In a recent analysis, we found that extending 50 percent bonus expensing on a permanent basis would grow GDP over 1 percent, the capital stock by over 3 percent, wages by about 1 percent and it would create over 200,000 jobs. It does this by lowering the price of investment, or more technically the service price of capital, which is the hurdle rate of return that must be cleared to make an investment project viable. We find 50 percent bonus expensing lowers the service price of capital by more than 2 percent.
To see if this actually happens, we can look at the recent history of bonus expensing, which began in 2002 when 30 percent bonus expensing was passed on a temporary basis as part of the Bush tax cuts. It was raised to 50 percent in 2003 and 2004 and then allowed to expire. In 2008, 50 percent bonus expensing was passed again on a temporary basis and it has been renewed ever since at that level, except in 2011 when it applied to 100 percent of investment in equipment and software. Its temporariness reduces its effectiveness, as does the fact that it sometimes was passed retroactively. Still, there should be a noticeable divergence in equipment and software, to which bonus has applied, versus nonresidential structures, to which it never applied.

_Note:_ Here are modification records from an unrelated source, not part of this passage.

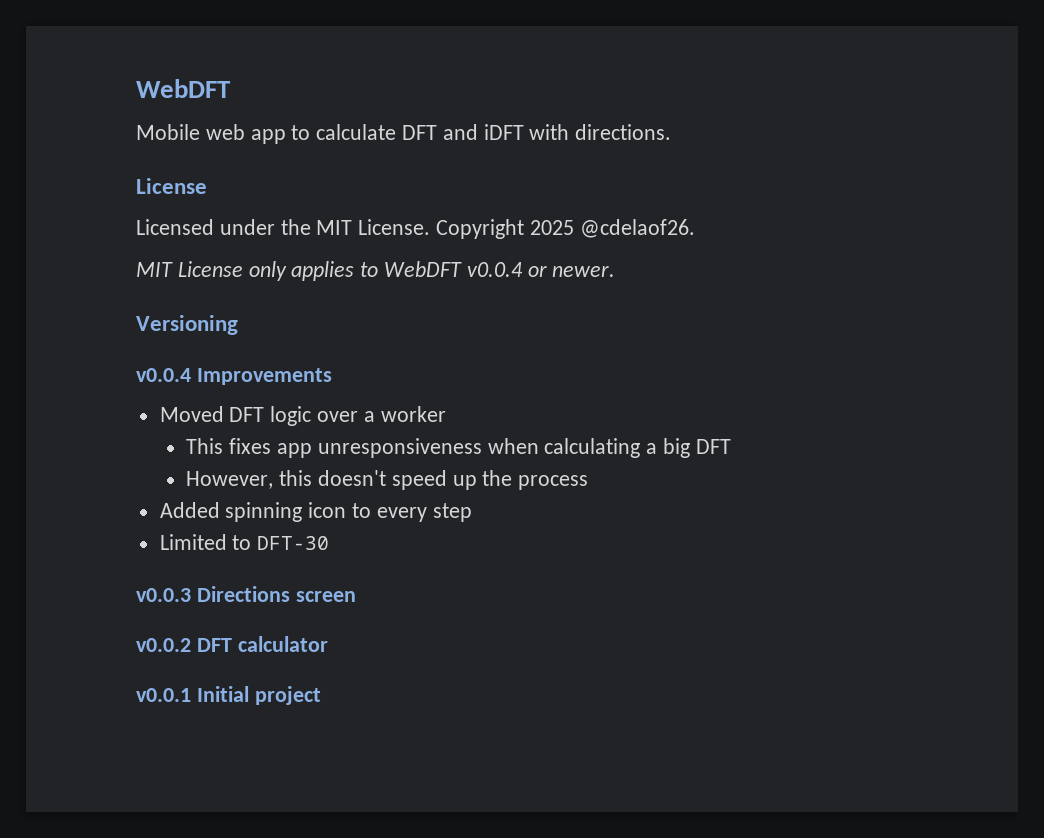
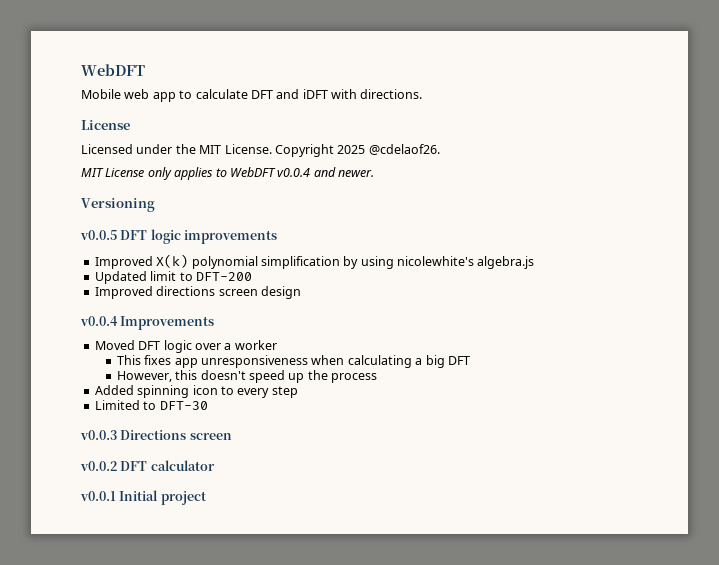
- MIT License only applies to WebDFT v0.0.4 or newer.
+ MIT License only applies to WebDFT v0.0.4 and newer.
+ v0.0.5 DFT logic improvements
+ Improved X(k) polynomial simplification by using nicolewhite's algebra.js
+ Updated limit to DFT-200
+ Improved directions screen design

Indeed, the following chart shows such a pattern. Investment in equipment and software has generally trended upwards since 2000, with some recessionary zigs and zags, while investment in nonresidential structures has trended downwards. Investment in equipment and software is at nearly an all-time high, in real terms, at $1.245 trillion. Meanwhile, investment in nonresidential structures is at $436 billion, lower in real terms than the pre-crisis peaks of 2007 and 2008, and lower than the peaks of 2000 and 2001. Structures does not even appear to be on track to recover from the recent crisis. It has basically been flat for the last year. Equipment and software, in contrast, has steadily increased over the last year, except for a drop in the first quarter of this year, partly due to expiration of bonus expensing at the end of 2013.
There are certainly other factors involved besides tax policy. Perhaps businesses just don’t need office space and factories like they used to. However, there is good reason to think bonus expensing played a part. It probably boosted investment in software and equipment, and it would have boosted it more if it were passed on a permanent basis. Applying bonus expensing to nonresidential structures would have a similar effect there, and give more equal treatment across investment categories. Full expensing for all investment, according to our analysis, would increase the capital stock by 16 percent and grow GDP by more than 5 percent.